Exactly what part? Making sweeping statements like this is dangerous. Does
racism exist? Yes. Point it out specifically and I'll fight it with you, but
you had better point to specific cases otherwise you risk unfairly tarring
people with the same brush.

Let me give you an example.

Years ago I was called up for jury duty. This was back in the days when juries
needed to return a unanimous verdict.

I'm Pākehā the defendant was Māori... which made no difference to whatsoever
to me. I took this man's fate seriously and carefully weighted the evidence
presented.

However, deliberation was locked for two days as the two other jury members,
who were both Māori, refused to return a not guilty verdict.

No matter what we did we could not convince those two other jury members and
we were forced to return to the judge as a hung jury which required the
defendant to remain incarcerated until a retrial.
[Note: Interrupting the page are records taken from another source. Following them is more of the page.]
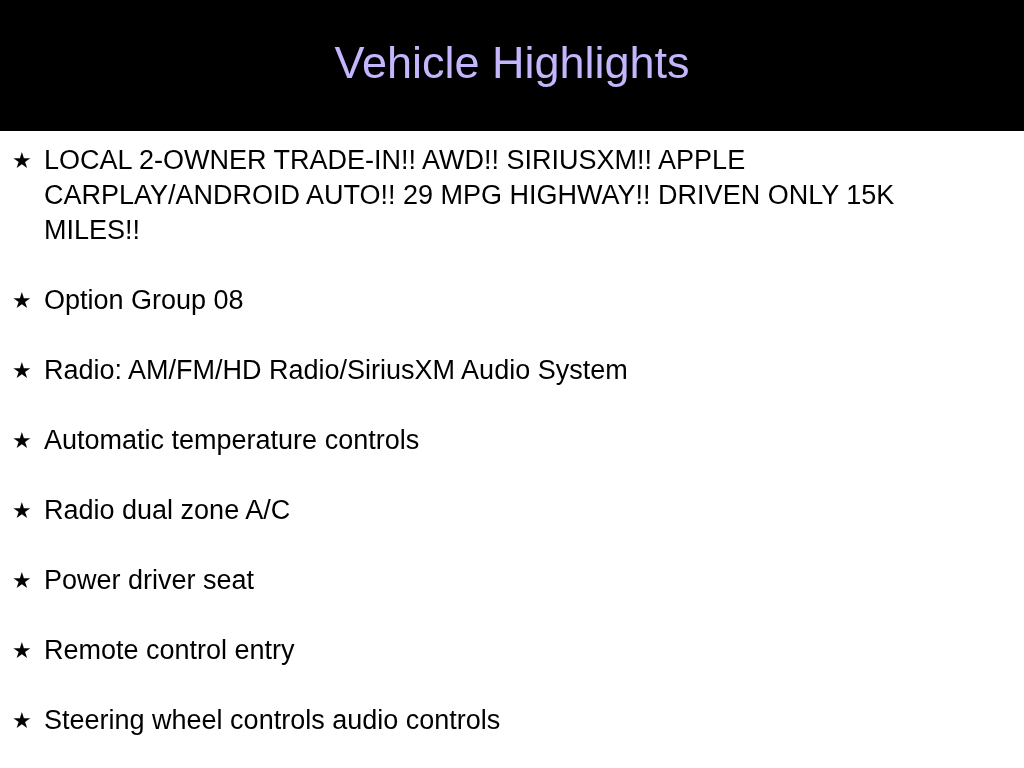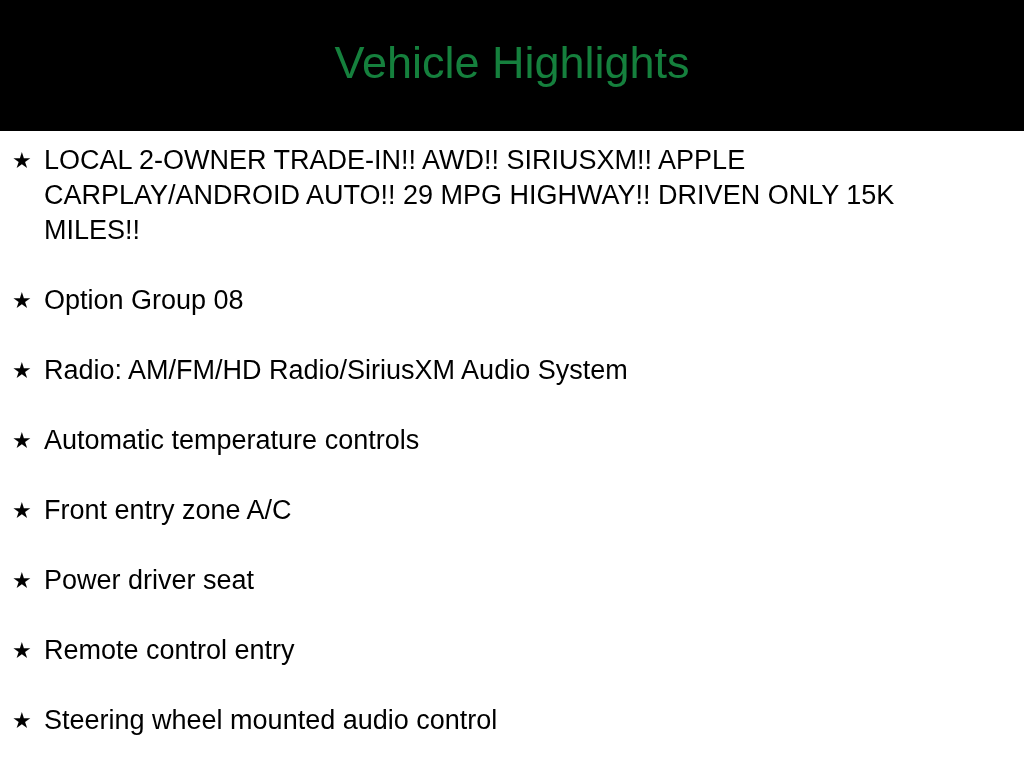--- a/index.html
+++ b/index.html
@@ -36,7 +36,7 @@
     padding-bottom: 6px;
   }
   .header-title {
-    color: #15803d;
+    color: #c4b5fd;
     font-family: "Liberation Sans", sans-serif;
     font-size: 45px;
     font-weight: 400;

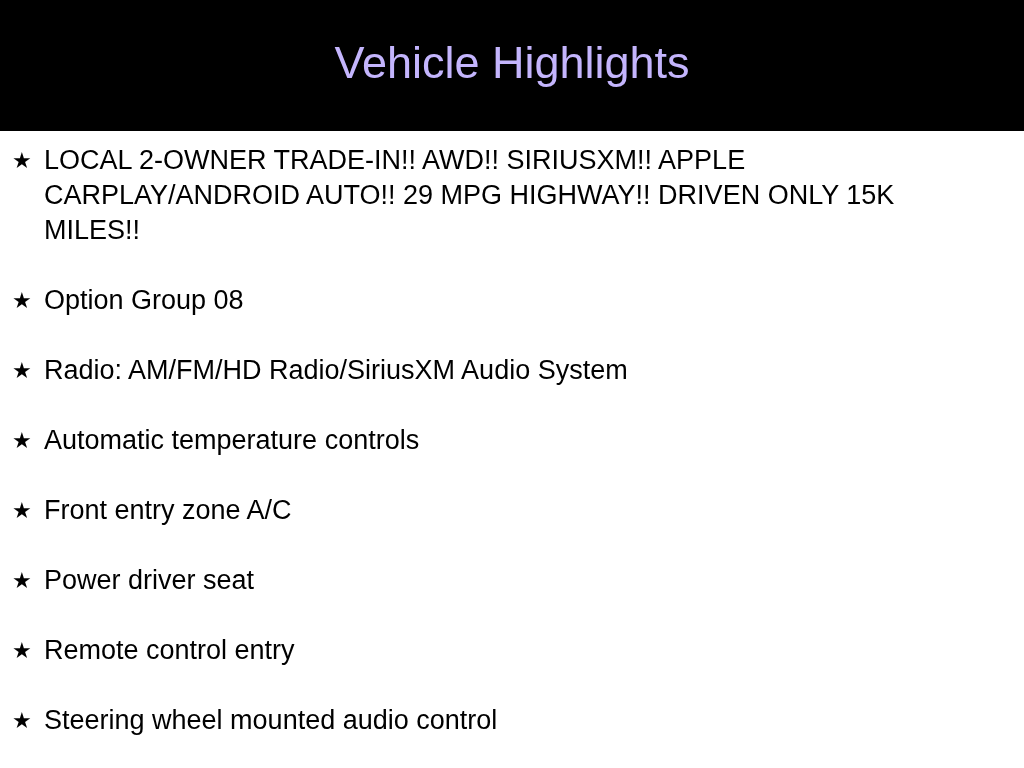--- a/index.html
+++ b/index.html
@@ -121,7 +121,7 @@
 
     <li class="highlight-item">
       <span class="bullet-star">★</span>
-      <span class="highlight-text">Front entry zone A/C</span>
+      <span class="highlight-text">Radio dual zone A/C</span>
     </li>
 
     <li class="highlight-item">

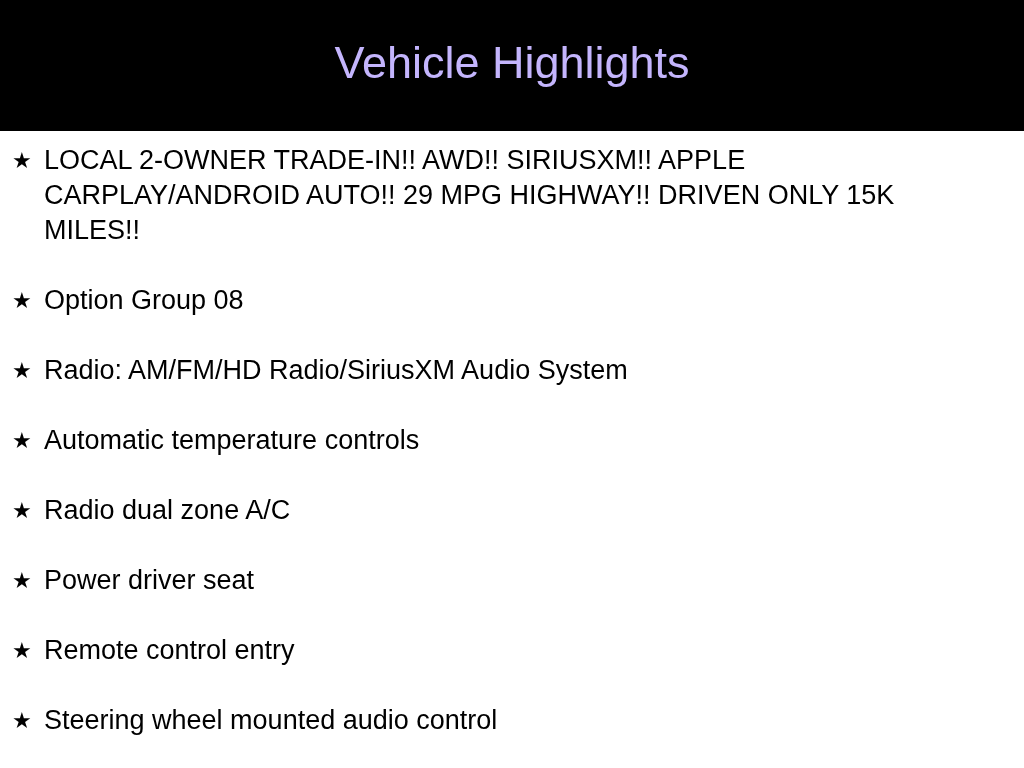--- a/index.html
+++ b/index.html
@@ -136,7 +136,7 @@
 
     <li class="highlight-item">
       <span class="bullet-star">★</span>
-      <span class="highlight-text">Steering wheel mounted audio control</span>
+      <span class="highlight-text">Steering wheel controls audio controls</span>
     </li>
 
   </ul>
We were told not to speak to anyone as we walked out of court and as we did,
the defendant's family shouted abuse at jury members, including calling us,
and that would include me, racist.

I remember feeling so upset over it, especially since I wanted to tell them
that it wasn't me, the problem here was Māori being racist to Māori... it had
nothing to do with Pākehā racism toward Māori!

So as someone who was temporarily part of criminal justice system, it isn't as
simple as your sweeping statements indicates.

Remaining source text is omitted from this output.